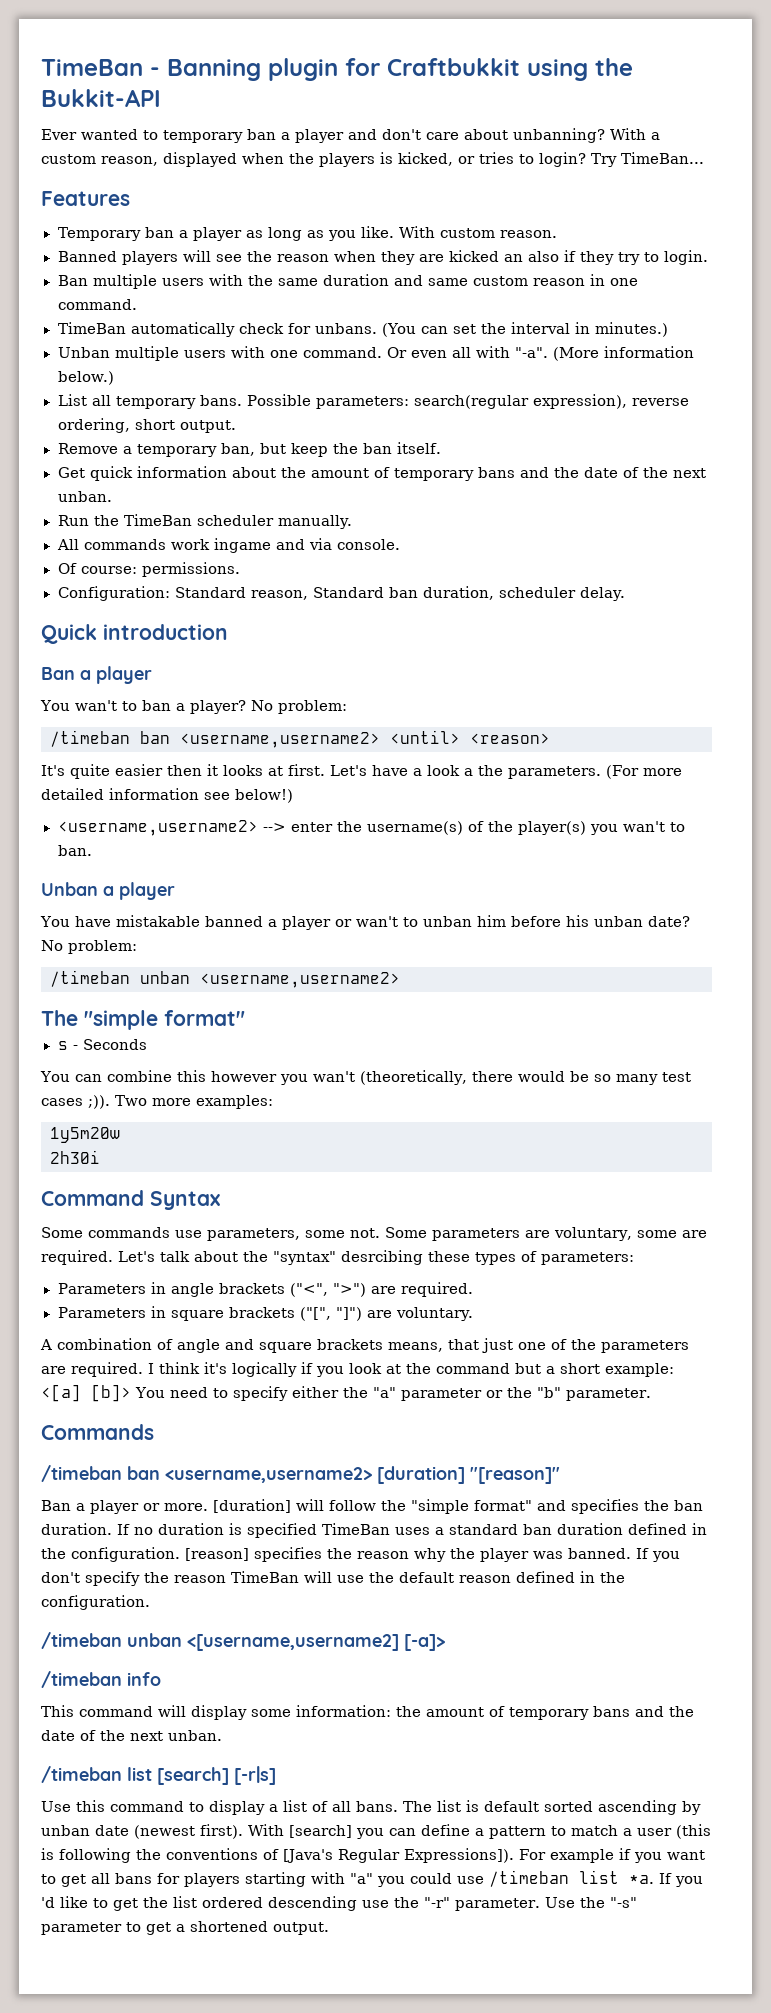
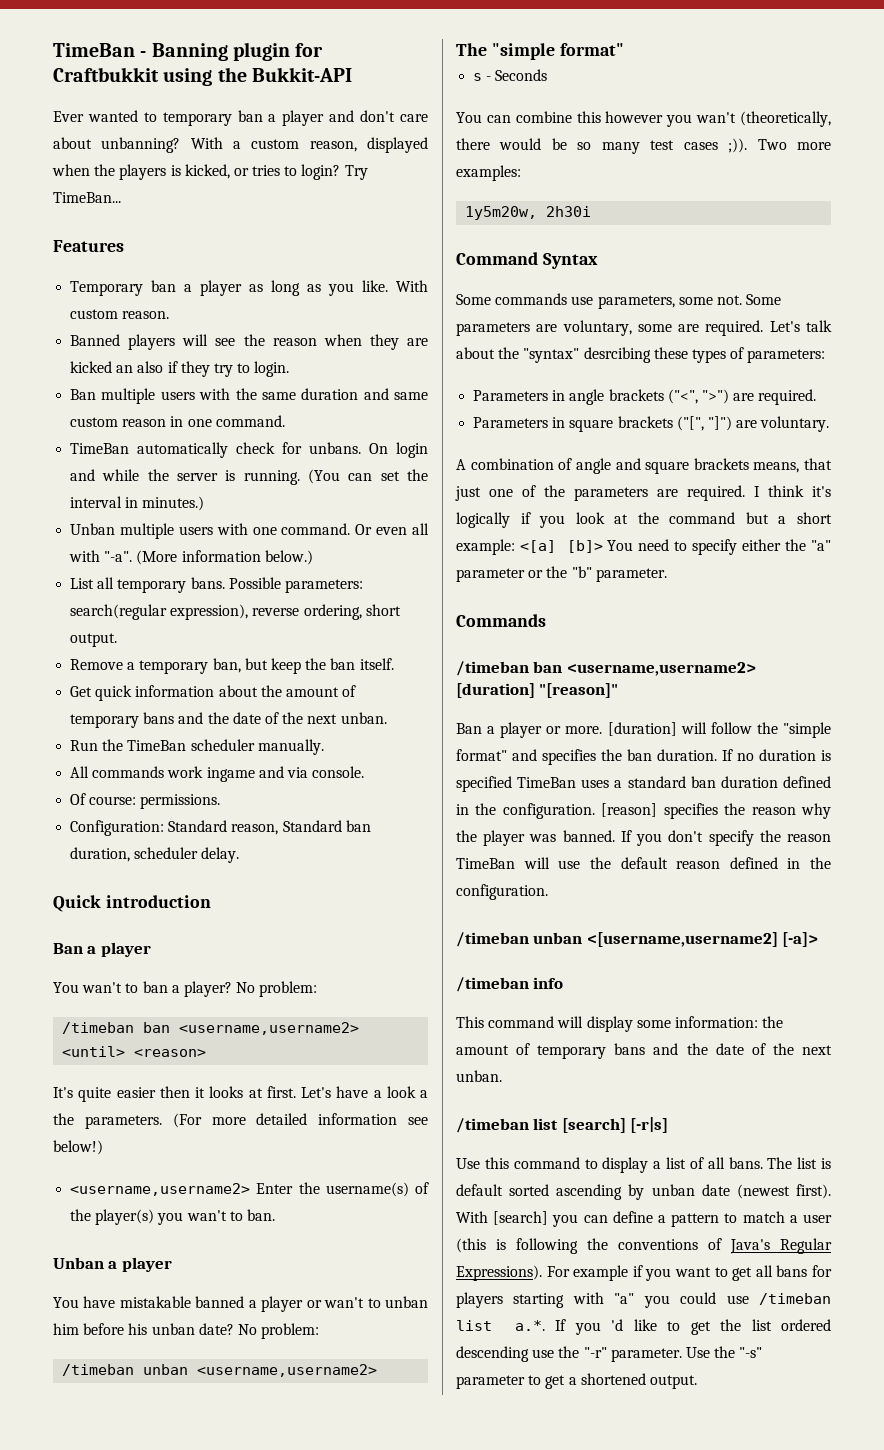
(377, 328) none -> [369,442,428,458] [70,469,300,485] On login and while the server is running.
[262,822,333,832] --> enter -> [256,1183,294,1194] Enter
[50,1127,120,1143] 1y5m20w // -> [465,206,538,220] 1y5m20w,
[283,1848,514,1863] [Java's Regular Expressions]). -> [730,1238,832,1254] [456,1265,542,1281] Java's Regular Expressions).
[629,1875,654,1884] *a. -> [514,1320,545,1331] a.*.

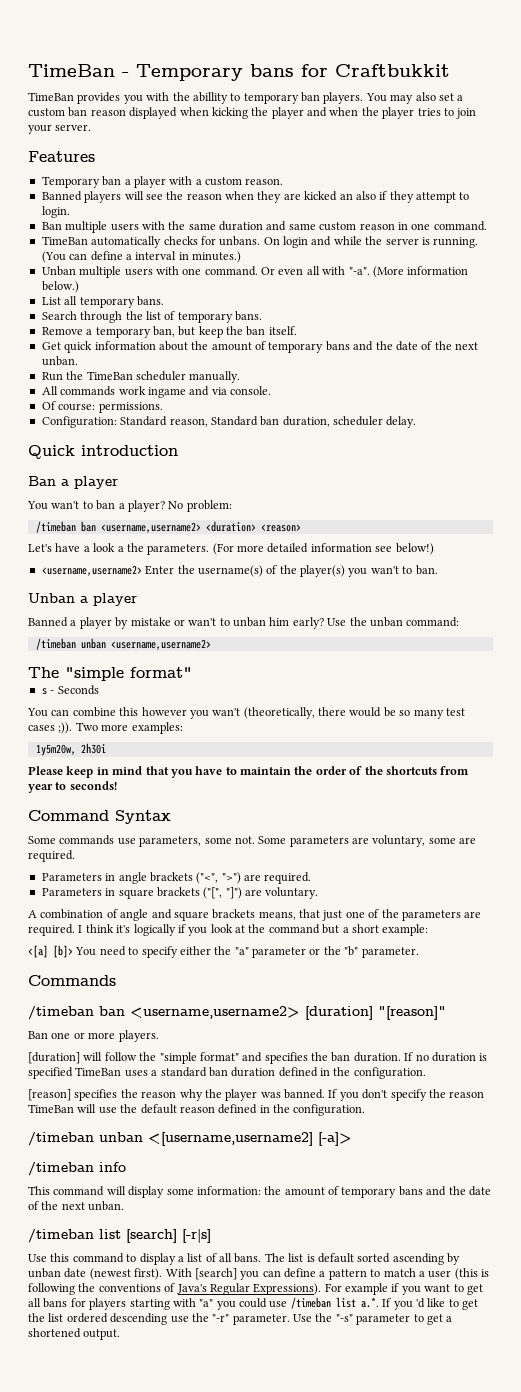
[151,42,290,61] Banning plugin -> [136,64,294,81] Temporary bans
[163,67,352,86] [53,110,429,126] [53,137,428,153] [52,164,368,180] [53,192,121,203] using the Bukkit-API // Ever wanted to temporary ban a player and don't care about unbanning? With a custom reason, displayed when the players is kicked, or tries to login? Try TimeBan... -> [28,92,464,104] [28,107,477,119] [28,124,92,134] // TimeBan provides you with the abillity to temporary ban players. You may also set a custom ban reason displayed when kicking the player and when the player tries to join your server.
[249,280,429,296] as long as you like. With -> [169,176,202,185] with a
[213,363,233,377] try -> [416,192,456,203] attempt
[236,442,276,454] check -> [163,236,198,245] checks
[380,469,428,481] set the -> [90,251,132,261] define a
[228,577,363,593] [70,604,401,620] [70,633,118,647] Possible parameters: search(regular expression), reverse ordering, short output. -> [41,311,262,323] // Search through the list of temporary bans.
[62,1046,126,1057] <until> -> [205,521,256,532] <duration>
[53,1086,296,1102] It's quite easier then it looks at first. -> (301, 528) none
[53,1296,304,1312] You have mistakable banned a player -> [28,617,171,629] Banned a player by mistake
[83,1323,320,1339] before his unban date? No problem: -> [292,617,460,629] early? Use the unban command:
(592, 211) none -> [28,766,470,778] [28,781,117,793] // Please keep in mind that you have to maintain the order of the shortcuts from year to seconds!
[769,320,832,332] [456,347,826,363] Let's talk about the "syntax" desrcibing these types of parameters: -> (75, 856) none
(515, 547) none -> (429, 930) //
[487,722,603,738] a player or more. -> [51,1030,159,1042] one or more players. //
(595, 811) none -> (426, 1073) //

━━━━

• Problem
Say how many lines in the data hold the string "login", and write nothing else.

• Task result
2